As a young fellow, this biogeographic divide enabled an idea to crystallise in my mind. If I could grasp the geological, climatic or floristic affiliations of species, I could always find them. Little Whip Snake? West of the river, on cracking clay soils under exfoliating basalt. Weasel Skink? Rotting leaf litter or timber in damp gullies east of the river. Jacky Dragon? Cassinia and Acacia dominated heathlands on the steeper banks of the Gorge, where protruding mudstone reefs dominate. These were rules, as good as the laws of thermodynamics – learn them, and you have each species pegged.

But what if you don’t? What if these rules can change? What if much of what you have learnt about a species can go out the window in a metaphoric blink of the eye? Welcome to the concept of the ‘dynamic niche’, where biotic shifts can drastically reshape the distribution, habitat affiliations, demography and even evolutionary trajectory of species.

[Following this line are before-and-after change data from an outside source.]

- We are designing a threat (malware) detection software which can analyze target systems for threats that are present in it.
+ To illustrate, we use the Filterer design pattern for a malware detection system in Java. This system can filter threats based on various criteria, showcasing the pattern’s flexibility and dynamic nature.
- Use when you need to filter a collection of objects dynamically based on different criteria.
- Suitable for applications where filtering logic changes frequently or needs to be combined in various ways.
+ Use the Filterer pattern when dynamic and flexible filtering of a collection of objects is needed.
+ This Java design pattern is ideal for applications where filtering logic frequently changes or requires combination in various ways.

Over recent decades, amphibian ecologists have been confronted with rapid niche shifts of this kind. The driver has been the emergence and spread of the pandemic lineage of chytrid fungus. The headline grabbing impacts of this pathogen have been wholesale extinction events and drastic population declines. But another, more subtle phenomenon has also emerged – changes in the ecology of many frogs, some of which now appear quite irreversible. Our most recent paper, led by Ben Scheele, is an attempt to describe these shifts, to synthesise the patterns therein, and to guide conservation responses for species that appear permanently changed by their interactions with this pathogen.

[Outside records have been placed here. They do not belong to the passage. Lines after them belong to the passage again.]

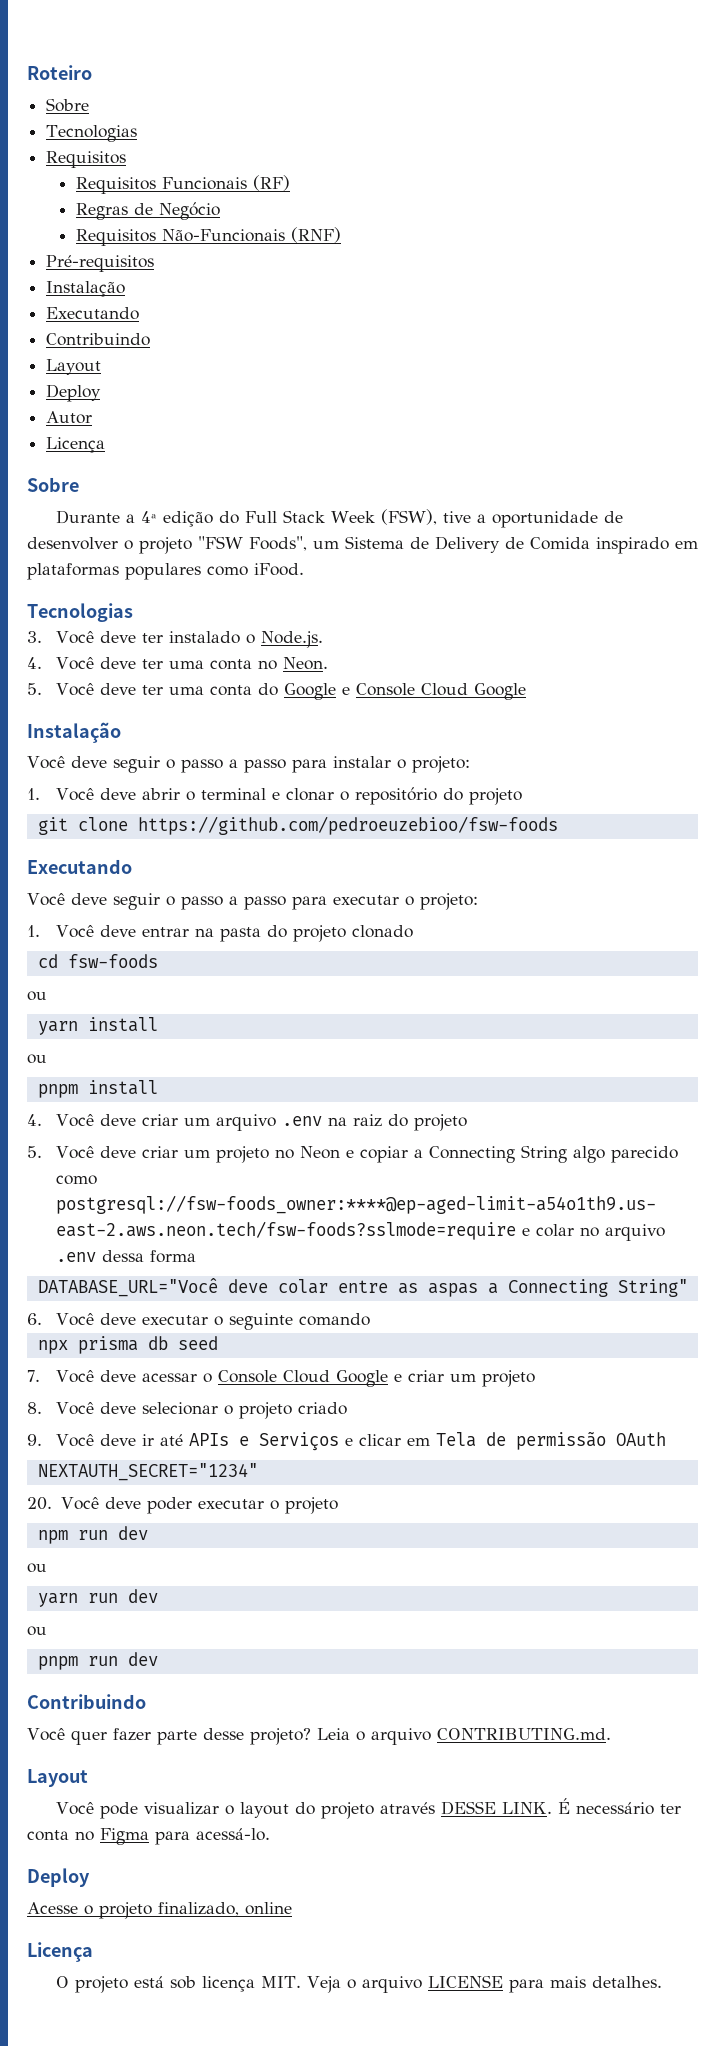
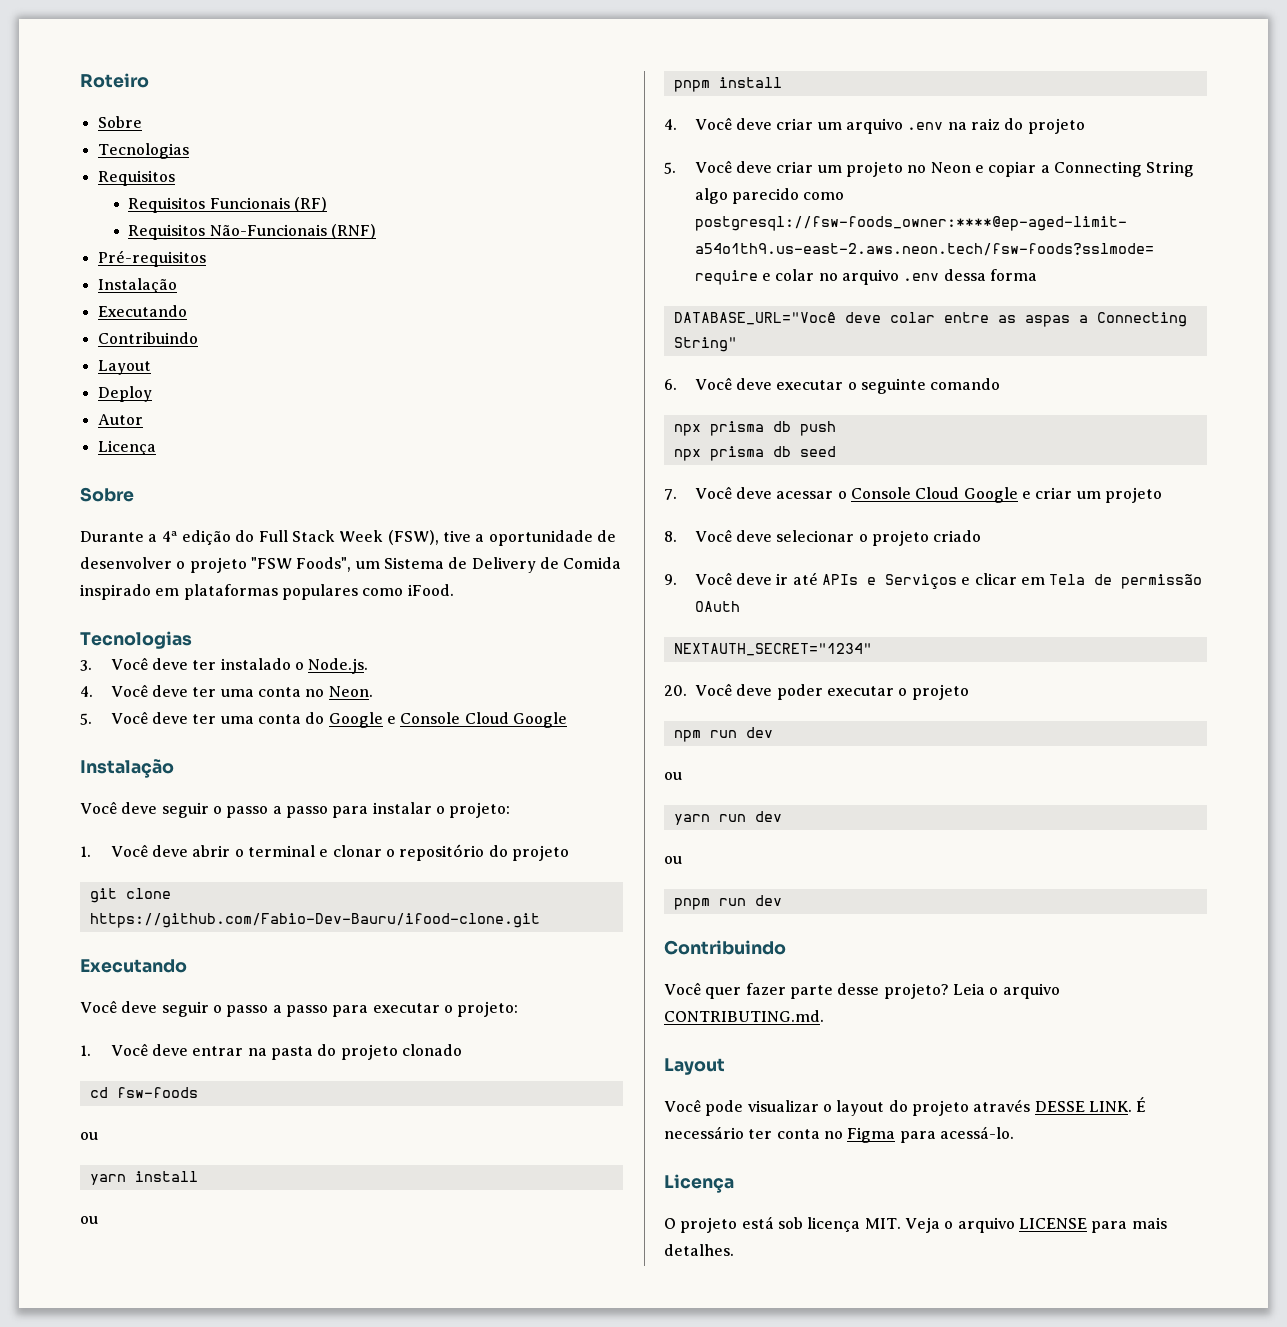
- Regras de Negócio
- git clone https://github.com/pedroeuzebioo/fsw-foods
+ git clone https://github.com/Fabio-Dev-Bauru/ifood-clone.git
+ npx prisma db push
  É necessário ter conta no Figma para acessá-lo.
- Deploy
- Acesse o projeto finalizado, online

Two frog species from Australia’s south-east are useful exemplars. The first is my beloved Growling Grass Frog, a species that was both abundant and widespread prior to the arrival of chytrid to Australia’s east coast in the late 1970s. Through the 1980s and 1990s, the species experienced drastic population declines, collapsing out of the areas that were environmentally most suitable for the pathogen – colder and/or wetter parts of the range, such as higher-elevations, frost-ridden plains and wetter foothills (see figure below). Habitat affiliations of the frog also appear to have narrowed, to wetlands that are relatively warm and/or slightly salt-affected (conditions in which the pathogenicity and virulence of chytrid is reduced). No longer can they persist in the cooler, fresher sites in which they once thrived, nor those that dry out with any frequency. The Growling Grass Frog we know today is a different beast to the frog we knew prior to 1978.

Picture1

Changes in the distribution and realised niche of the Growling Grass Frog due to chytrid. The map shows records of the species up to 1980 (orange) and subsequent to 2000 (green), broadly representing the pre- and post-chytrid distribution. The plots show the change in the elevational and thermal niche of the species, resulting from its distributional contraction.  Figure 2 from Scheele et al. (2019), Biological Conservation 236, 52-59. © Elsevier.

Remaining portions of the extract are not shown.